460 N.W.2d 449, 1990 Iowa Sup. LEXIS 208, 1990 WL 135945
CourtSupreme Court of Iowa
DecidedSeptember 19, 1990
Docket89-1734
StatusPublished
Cited by18 cases

This text of 460 N.W.2d 449 (Brownsberger v. Department of Transportation, Motor Vehicle Division) is published on Counsel Stack Legal Research, covering Supreme Court of Iowa primary law. Counsel Stack provides free access to over 12 million legal documents including statutes, case law, regulations, and constitutions.

Bluebook
Brownsberger v. Department of Transportation, Motor Vehicle Division, 460 N.W.2d 449, 1990 Iowa Sup. LEXIS 208, 1990 WL 135945 (iowa 1990).

Opinion

*450 NEUMAN, Justice.

This is an appeal by the Iowa Department of Transportation (DOT) from a district court order that directed the DOT to rescind its revocation of plaintiff Scott Brownsberger’s driver’s license. The question is whether Iowa Code section 321 J.13(4) (1989), which requires reinstatement under certain circumstances, effectively operates as a statutory exclusionary rule. We conclude that it does and, therefore, affirm the district court.

On January 15, 1989, Scott Brownsber-ger was arrested in Atlantic, Iowa, for operating his vehicle while intoxicated (OWI). Upon his arrest, Brownsberger agreed in writing to furnish a breath sample for alcohol analysis. Because of his alleged failure to produce enough breath to trigger the recording device on the machine, however, Brownsberger was deemed to have refused the test. See Iowa Code § 321J.9. The DOT revoked Brownsber-ger’s privilege to drive for 240 days. See id.

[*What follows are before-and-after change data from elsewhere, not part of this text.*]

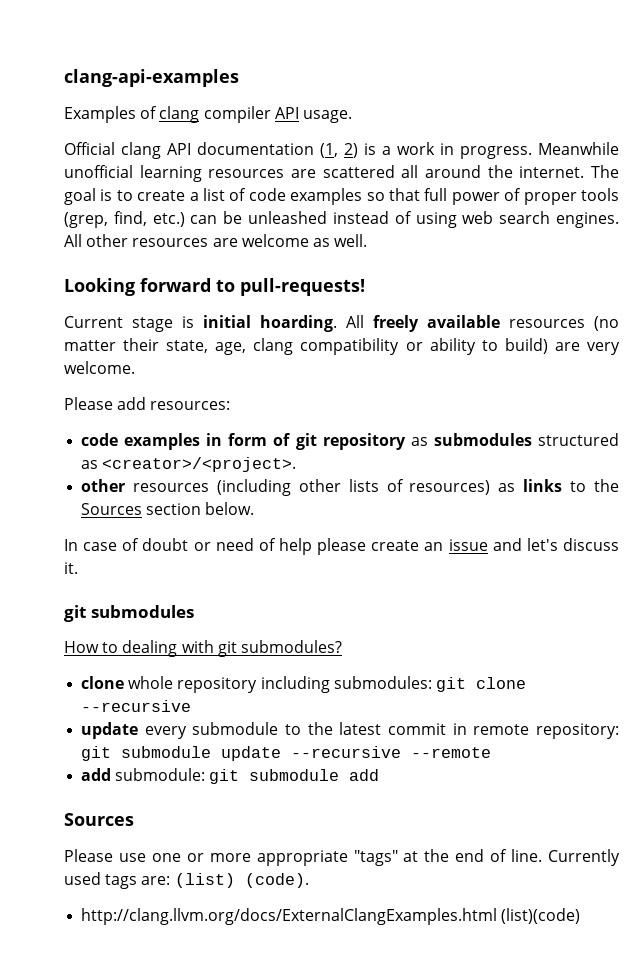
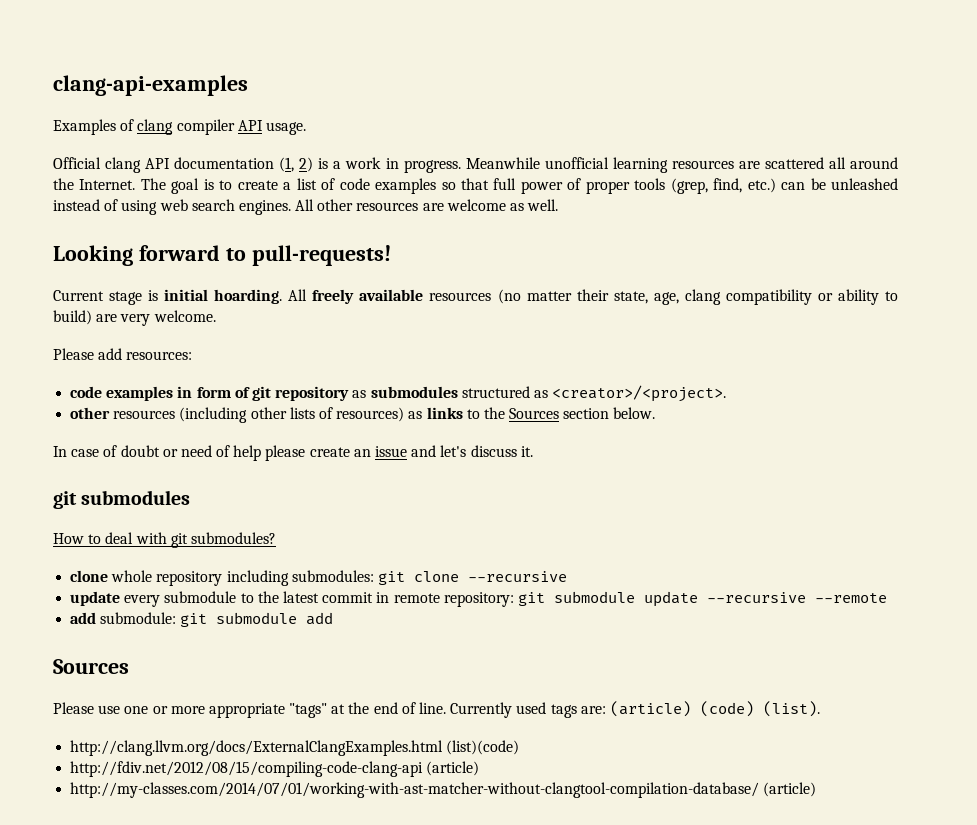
- Meanwhile unofficial learning resources are scattered all around the internet.
+ Meanwhile unofficial learning resources are scattered all around the Internet.
- How to dealing with git submodules?
+ How to deal with git submodules?
- Currently used tags are: (list) (code).
+ Currently used tags are: (article) (code) (list).
+ http://fdiv.net/2012/08/15/compiling-code-clang-api (article)
+ http://my-classes.com/2014/07/01/working-with-ast-matcher-without-clangtool-compilation-database/ (article)

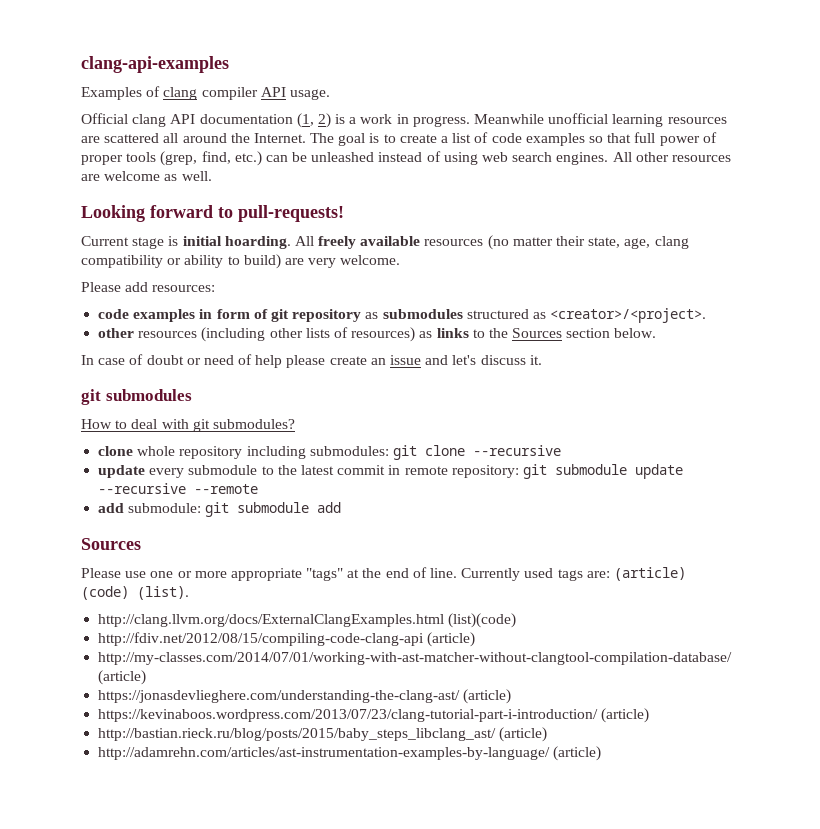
+ https://jonasdevlieghere.com/understanding-the-clang-ast/ (article)
+ https://kevinaboos.wordpress.com/2013/07/23/clang-tutorial-part-i-introduction/ (article)
+ http://bastian.rieck.ru/blog/posts/2015/baby_steps_libclang_ast/ (article)
+ http://adamrehn.com/articles/ast-instrumentation-examples-by-language/ (article)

Meanwhile, in the parallel criminal prosecution for OWI, Brownsberger moved to suppress all evidence obtained as a result of his arrest. In his motion he alleged that “[t]here existed no reasonable grounds to justify the police stopping Defendant’s vehicle.” Following hearing, the district court sustained Brownsberger’s motion without explanation and the criminal case was ultimately dismissed.

Armed with a favorable ruling on his motion to suppress, Brownsberger petitioned the DOT to reopen his license revocation proceedings and rescind its earlier order. Brownsberger cited Iowa Code section 321 J. 13(4) as authority for his request. That statute provides, in pertinent part:

A person whose motor vehicle license or operating privilege has been or is being revoked under section 321J.9 or 321J.12 may reopen a department hearing on the revocation if the person submits ... a petition stating that a criminal action on a charge of a violation of section 321J.2 filed as a result of the same circumstances which resulted in the revocation has resulted in a decision in which the court has held that the peace officer did not have reasonable grounds to believe that a violation of section 321J.2 had occurred to support a request for or to administer a chemical test.... Such a decision by the court is binding on the department and the department shall rescind the revocation.

Iowa Code § 321J.13(4).

The DOT resisted Brownsberger’s petition, and following hearing, the hearing officer ruled that, because the district court gave no reason for sustaining the motion to suppress, Brownsberger could not benefit from section 321J.13(4). Brownsberger then petitioned the district court for judicial review of the agency’s action. The district court held that implicit in the suppression ruling was the court’s finding that no reasonable grounds existed to stop the vehicle. Therefore, the court held, the order suppressing all evidence obtained from the unconstitutional stop was binding on the DOT under section 321J.13(4). The court reversed the DOT’S refusal to reinstate Brownsberger’s license, and the DOT now appeals that decision.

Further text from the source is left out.